### [Exercise]
Would you give again, exactly as written, the lines from the opening of the records to the line with "- 1.3 | The", that line included and pictures excluded?

### [Records provided]
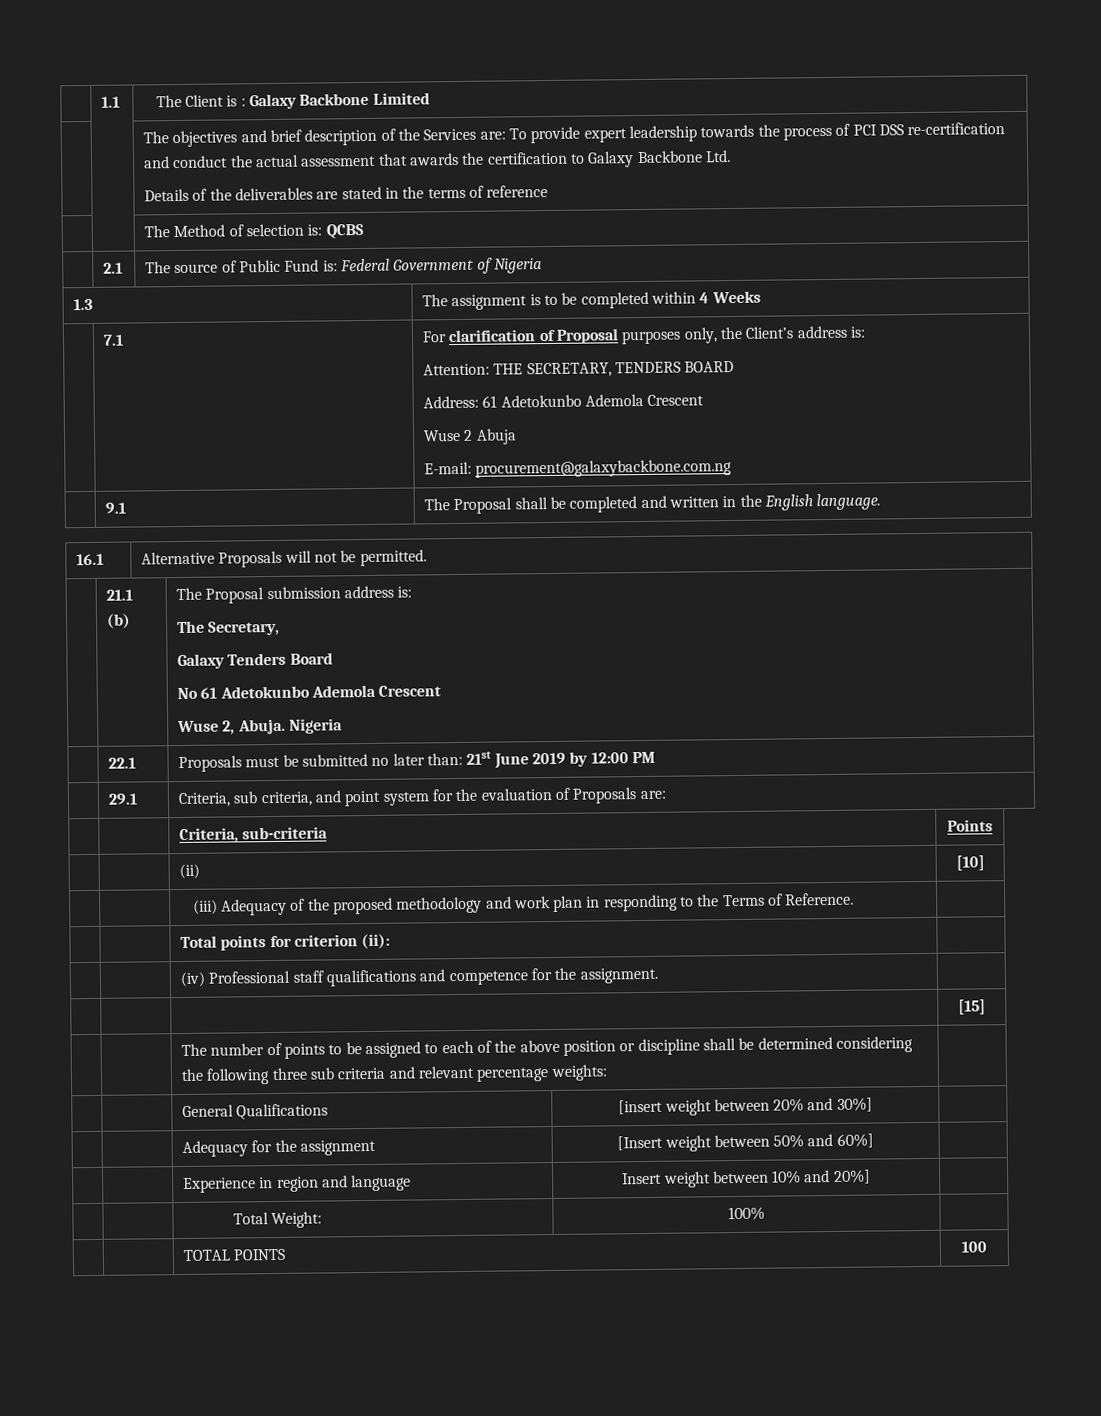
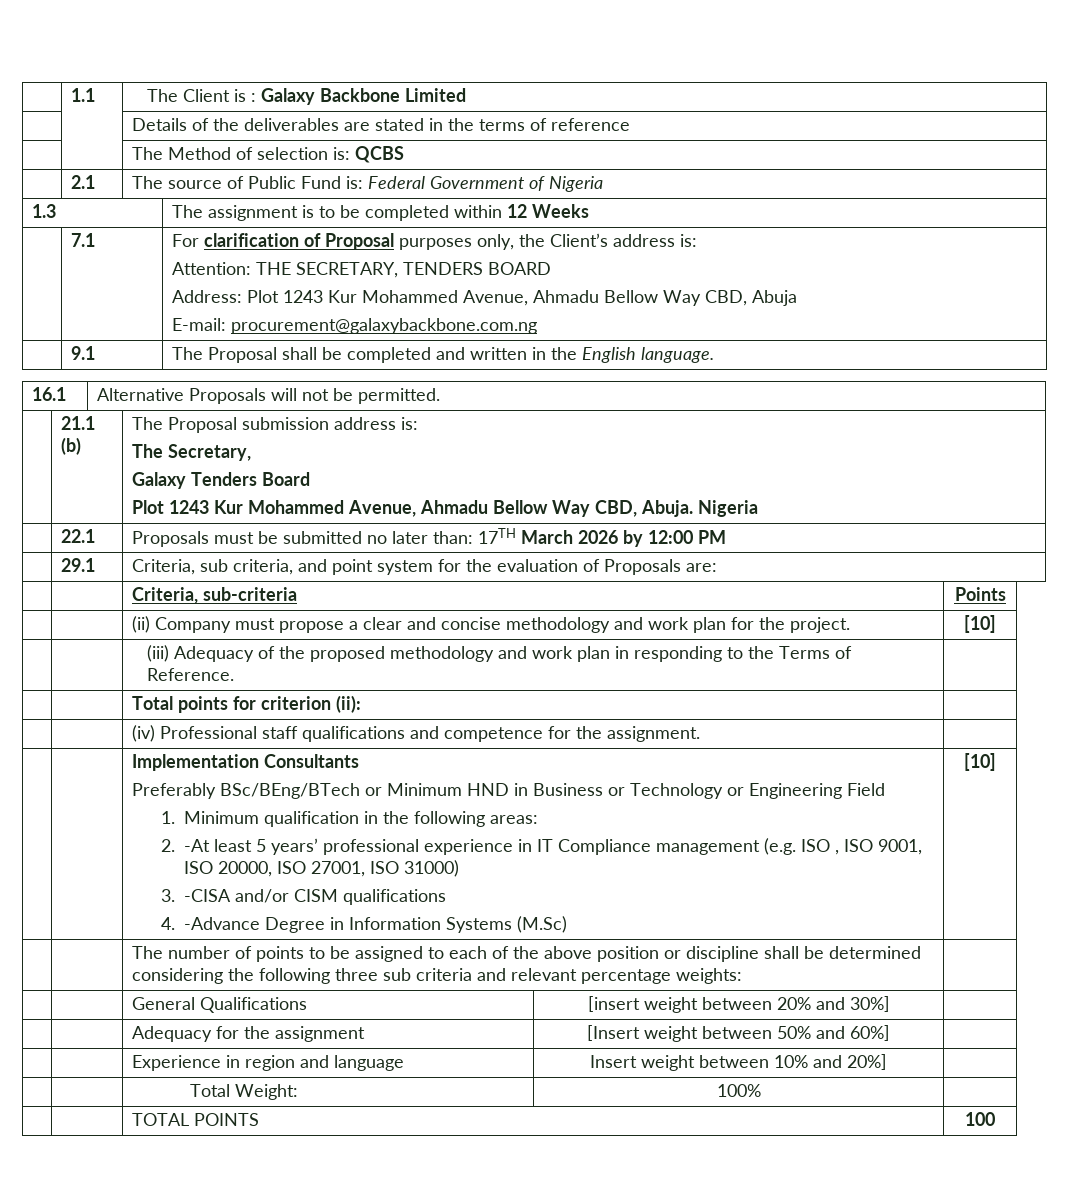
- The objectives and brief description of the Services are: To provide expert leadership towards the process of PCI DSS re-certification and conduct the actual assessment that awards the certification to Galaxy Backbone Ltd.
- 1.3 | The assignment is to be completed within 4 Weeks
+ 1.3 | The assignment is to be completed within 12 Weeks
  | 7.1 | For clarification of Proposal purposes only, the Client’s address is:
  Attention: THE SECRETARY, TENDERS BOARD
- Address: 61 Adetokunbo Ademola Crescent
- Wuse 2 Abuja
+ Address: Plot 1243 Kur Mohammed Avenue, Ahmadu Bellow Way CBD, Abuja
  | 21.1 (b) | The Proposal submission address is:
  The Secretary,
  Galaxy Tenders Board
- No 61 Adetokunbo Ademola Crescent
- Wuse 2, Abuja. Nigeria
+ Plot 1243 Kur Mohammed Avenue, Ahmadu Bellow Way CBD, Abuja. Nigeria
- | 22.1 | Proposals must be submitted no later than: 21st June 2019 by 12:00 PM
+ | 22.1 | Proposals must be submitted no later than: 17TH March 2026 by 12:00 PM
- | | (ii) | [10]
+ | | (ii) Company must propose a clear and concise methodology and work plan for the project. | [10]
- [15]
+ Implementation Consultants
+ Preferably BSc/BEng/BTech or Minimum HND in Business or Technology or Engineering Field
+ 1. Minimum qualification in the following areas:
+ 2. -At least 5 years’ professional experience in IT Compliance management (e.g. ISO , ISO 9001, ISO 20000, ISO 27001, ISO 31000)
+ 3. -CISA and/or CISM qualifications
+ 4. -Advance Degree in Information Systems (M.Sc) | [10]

### [Finished exercise]
- The objectives and brief description of the Services are: To provide expert leadership towards the process of PCI DSS re-certification and conduct the actual assessment that awards the certification to Galaxy Backbone Ltd.
- 1.3 | The assignment is to be completed within 4 Weeks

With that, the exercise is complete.